EdwardLeeLPZ / PowerBEV

POWERBEV, a novel and elegant vision-based end-to-end framework that only consists of 2D convolutional layers to perform perception and forecasting of multiple objects in BEVs.
Other
82 stars 18 forks source link

Evaluation range #8

Closed mingyuShin closed 7 months ago

mingyuShin commented 7 months ago

Thank you for your great work!

I'm a beginner in this field. When measuring evaluation ranges (i.e., short, long), shouldn't we measure both in one model and publish it in the paper? Did FIERY, for example, train two models with different resolutions for each range and measure performance?

EdwardLeeLPZ commented 7 months ago

Thank you for your great work!

I'm a beginner in this field. When measuring evaluation ranges (i.e., short, long), shouldn't we measure both in one model and publish it in the paper? Did FIERY, for example, train two models with different resolutions for each range and measure performance?

Hi,

Since the resolutions are different, the model could not handle the two range settings with the same weights. So even with the same gridmap size, it need to be trained separately. In this respect FIERY and PowerBEV are the same.

mingyuShin commented 7 months ago

Thank you for your fast reply!

mingyuShin commented 7 months ago

When I evaluated the pretrained checkpoint of FIERY directly, I ran inference for 1 epoch (5119 iterations), and both short and long values were outputted simultaneously, matching the numerical values in the paper. Upon inspecting FIERY's evaluation.py code, it appears that a single model infers 100m x 100m regions and then evaluates them by dividing them into 100m x 100m and 30m x 30m sections. This differs slightly from the reporting method of PowerBEV. I'm just seeking clarification. The evaluation is a little different, right?

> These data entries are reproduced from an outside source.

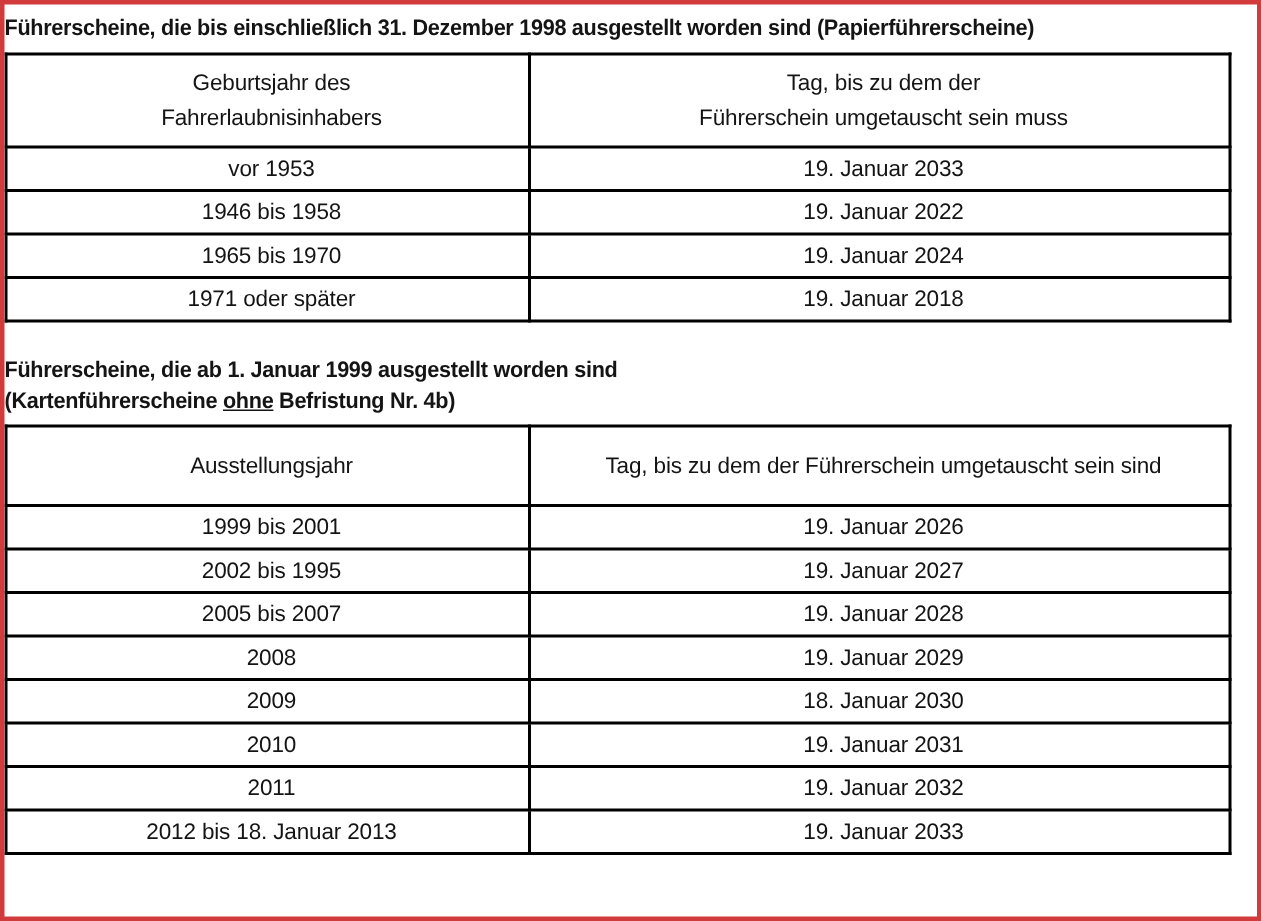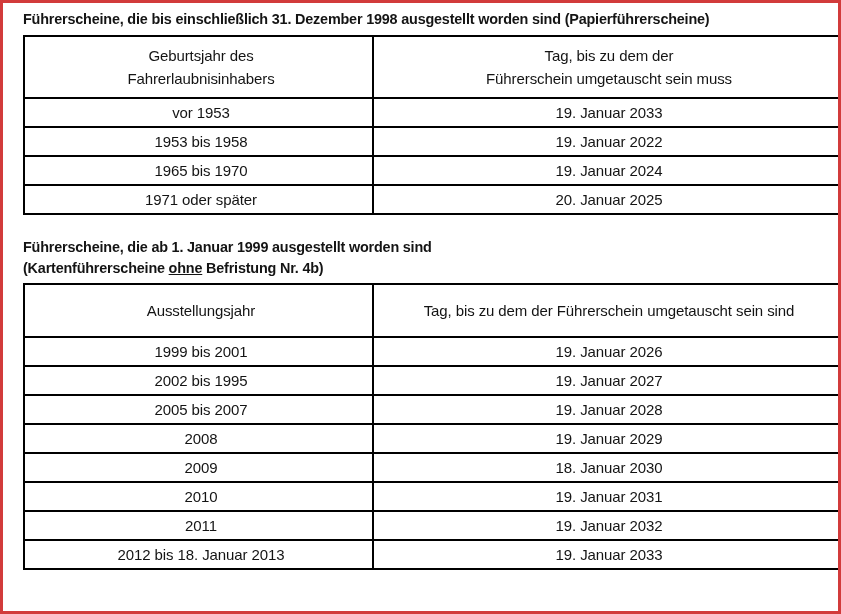--- a/index.html
+++ b/index.html
@@ -5,21 +5,21 @@
   html, body { margin: 0; padding: 0; background: #ffffff; }
   .page {
     position: relative;
     width: 841px;
     height: 614px;
     box-sizing: border-box;
     border: 3px solid #d23b3b;
     background: #ffffff;
     font-family: "Liberation Sans", sans-serif;
     color: #141414;
-    padding: 3px 0 0 20px;
+    padding: 3px 0 0 0;
     overflow: hidden;
   }
   .heading {
     font-weight: 700;
     font-size: 15px;
     line-height: 21px;
     white-space: nowrap;
     letter-spacing: -0.2px;
     transform: scaleX(0.96);
     transform-origin: 0 50%;
@@ -71,30 +71,30 @@
           <div>Führerschein umgetauscht sein muss</div>
         </th>
       </tr>
     </thead>
     <tbody>
       <tr>
         <td>vor 1953</td>
         <td>19. Januar 2033</td>
       </tr>
       <tr>
-        <td>1953 bis 1958</td>
+        <td>1946 bis 1958</td>
         <td>19. Januar 2022</td>
       </tr>
       <tr>
         <td>1965 bis 1970</td>
         <td>19. Januar 2024</td>
       </tr>
       <tr>
         <td>1971 oder später</td>
-        <td>20. Januar 2025</td>
+        <td>19. Januar 2018</td>
       </tr>
     </tbody>
   </table>
 
   <div class="heading heading-2">
     <div>Führerscheine, die ab 1. Januar 1999 ausgestellt worden sind</div>
     <div><span>(Kartenführerscheine </span><span class="u">ohne</span><span> Befristung Nr. 4b)</span></div>
   </div>
 
   <table class="t t2">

mingyuShin commented 7 months ago

I measured the performance of a pretrained model that has a grid resolution of 0.5m over an area of 100mx100m on a smaller area of 30mx30m. The performance results are as follows:


Testing: 100%|████████████████████████████████████████████████████████████████████████████████████████████████████████| 5119/5119 [1:00:16<00:00,  1.42it/s]
========================== Metrics ==========================
val_iou_background: 0.979128360748291
val_iou_dynamic: 0.618949830532074
val_pq_dynamic: 0.5224682688713074
val_sq_dynamic: 0.7617481350898743
val_rq_dynamic: 0.6858805418014526
val_denominator_dynamic: 85233.5
========================== Runtime ==========================
perception_time: 0.6085988915869898
prediction_time: 0.030737586728375215
postprocessing_time: 0.021788783454368073
total_time: 0.6611252617697331
=============================================================
Testing: 100%|████████████████████████████████████████████████████████████████████████████████████████████████████████| 5119/5119 [1:00:17<00:00,  1.41it/s]
--------------------------------------------------------------------------------
DATALOADER:0 TEST RESULTS
{'test_loss/flow_uncertainty': -1.498396635055542,
 'test_loss/instance_flow': 2.249345541000366,
 'test_loss/segmentation': 2.8715157508850098,
 'test_loss/segmentation_uncertainty': 1.2302122116088867,
 'vpq': 0.5224682688713074}
--------------------------------------------------------------------------------
EdwardLeeLPZ commented 7 months ago

When I evaluated the pretrained checkpoint of FIERY directly, I ran inference for 1 epoch (5119 iterations), and both short and long values were outputted simultaneously, matching the numerical values in the paper. Upon inspecting FIERY's evaluation.py code, it appears that a single model infers 100m x 100m regions and then evaluates them by dividing them into 100m x 100m and 30m x 30m sections. This differs slightly from the reporting method of PowerBEV. I'm just seeking clarification. The evaluation is a little different, right?

Thanks for the correction. Yes, you are right. I re-compared our evaluation with FIERY's. The original FIERY used a strategy of single-range prediction and then trimming the results. And the FIERY‡ (repr.) that we reimplemented in our paper uses the same evaluation strategy as the existing PowerBEV. Although I don't think this will make an essential difference, for a fair comparison I would recommend that you follow FIERY's evaluation strategy as well as for PowerBEV.

mingyuShin commented 7 months ago

Thank you for sharing your opinion. Since it is mentioned FIERY‡ (repr.) in the implementation section of your paper, I also think there should be no problem. Thank you for the quick response!